Jenn Pierre / EyeEm / Getty Images

Keep a cup of warm liquid nearby

When I’m at home, my favorite way to warm up my numb hands is to wrap them around a hot cup of tea. It’s just so comforting. But Dr. Glaser warns to be cautious when warming up with hot items, so you don’t accidentally burn yourself. “I would be careful,” she says. “You don’t want to dunk your hands in really hot water because you can’t feel how hot it is.”

Warm-up my entire body

While the easiest treatment is prevention by mittens and socks, Dr. Glaser explains you can still warm up the affected parts of your hands and feet by warming up your entire body. For me, that means throwing on my cozy Wubby Fleece Pullover after drinking an iced coffee—even though it’s negative 30 outside.

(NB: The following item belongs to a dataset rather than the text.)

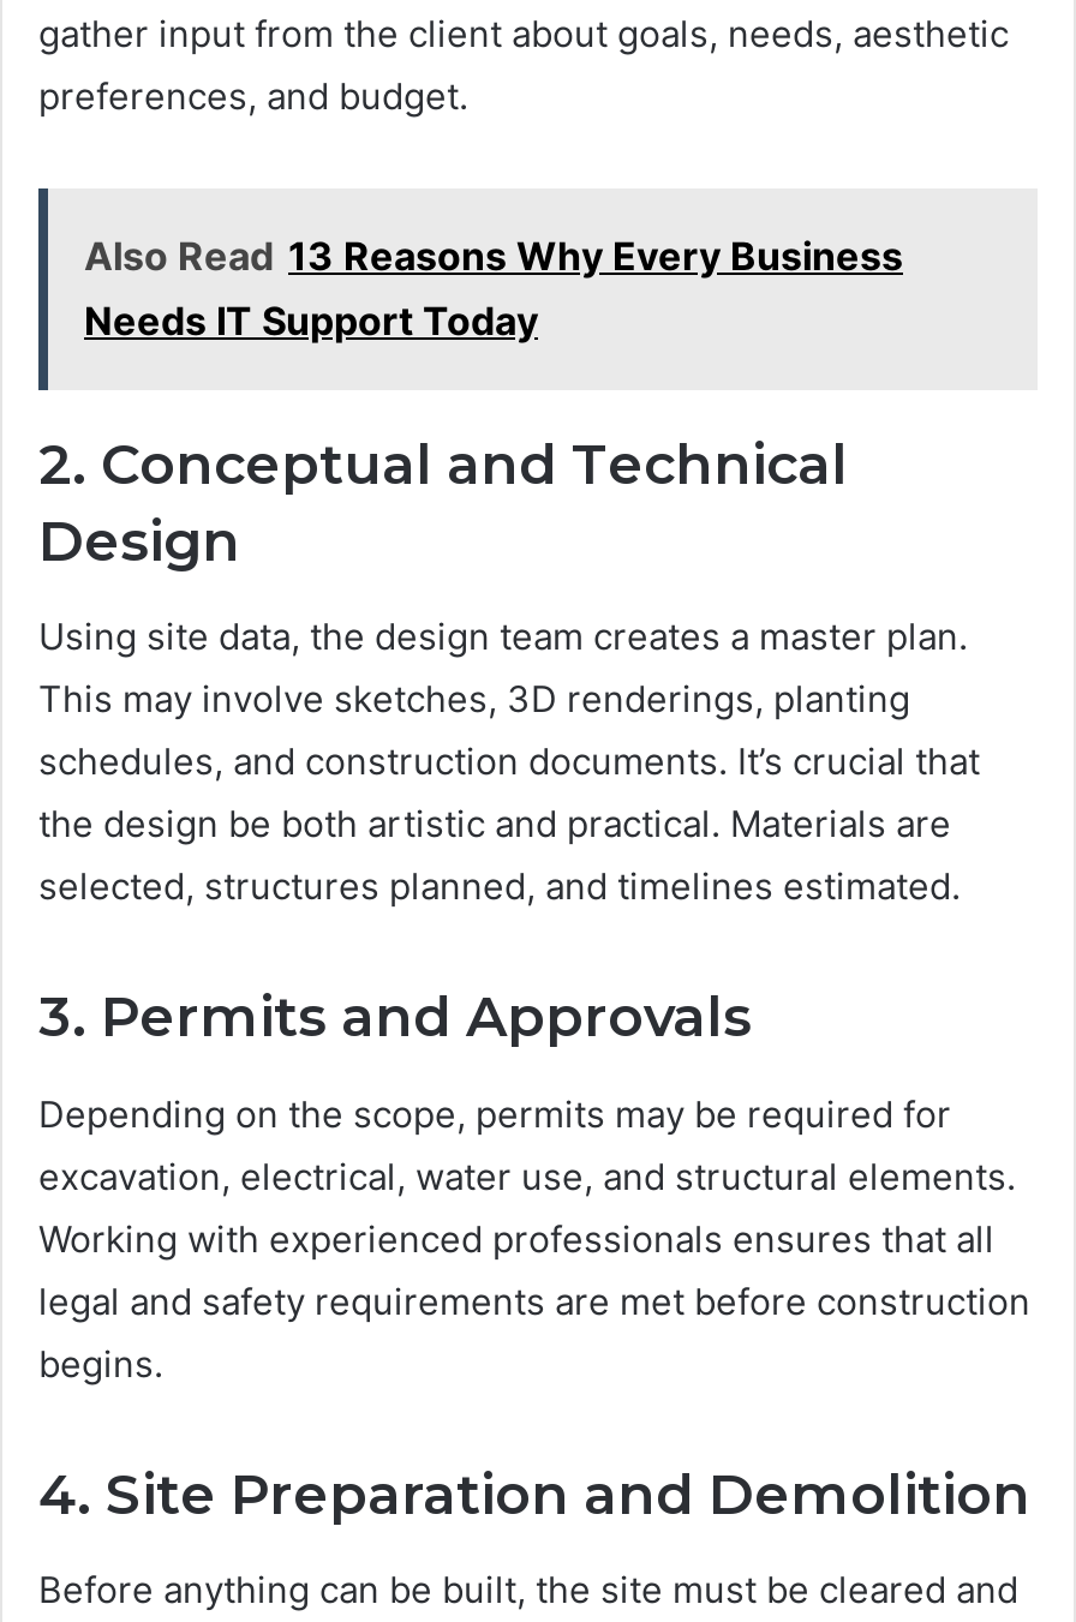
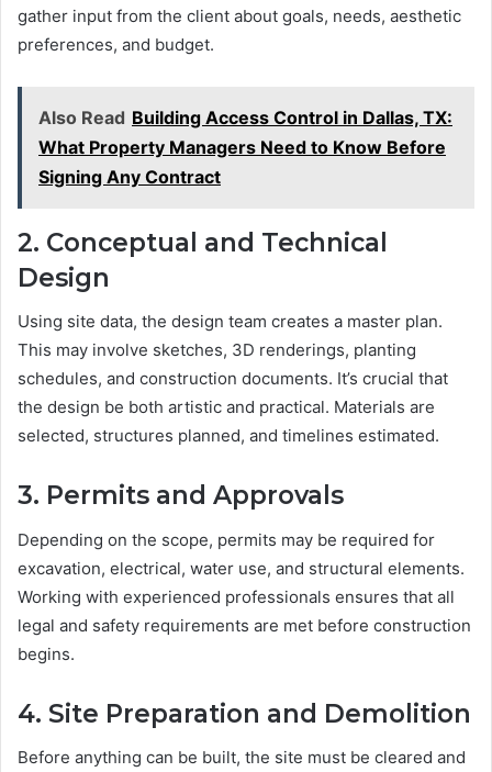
[84,231,903,344] Also Read 13 Reasons Why Every Business | Needs IT Support Today -> [38,106,452,187] Also Read Building Access Control in Dallas, TX: | What Property Managers Need to Know Before | Signing Any Contract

Use a rechargeable hand warmer

When I’m outside in the cold, mittens alone don't always prevent my hands from a Raynaud’s strike, which is where a hand warmer comes in. Hot Hands are nice and all, but I prefer to give my digits a boost through a rechargeable hand warmer. That way, I choose the exact amount of heat so I don’t end up burning myself. 

Enact some friction

When in doubt, I rub my hands together. It might look completely ridiculous, but I find that aggressively rubbing my hands on my legs is the fastest way to get the feelings to return to my hands. Tucking your hands into warm crevices in your body like under your armpits or between your legs can also help instantly warm up your fingers, Dr. Glaser recommends.

You can treat Raynaud’s syndrome with medication

If Raynaud’s does happen to impair your life with frequent outbursts or extreme pain, Dr. Glaser says some patients take calcium channel blockers, which are typically used to treat high blood pressure. Some people are also prescribed Sildenafil—which, yes, is essentially Viagra for your hands—to increase blood flow into your extremities.

Although Dr. Glaser says most cases of Raynaud’s are benign, if something is amiss like unexpected weight loss or you’re tired all the time, you should definitely consult with your physician or a vascular specialist. That way, you can rule out secondary causes like rheumatoid arthritis and find specific ways to reduce your own hand spasms.

Always consult with a physician before taking any medication.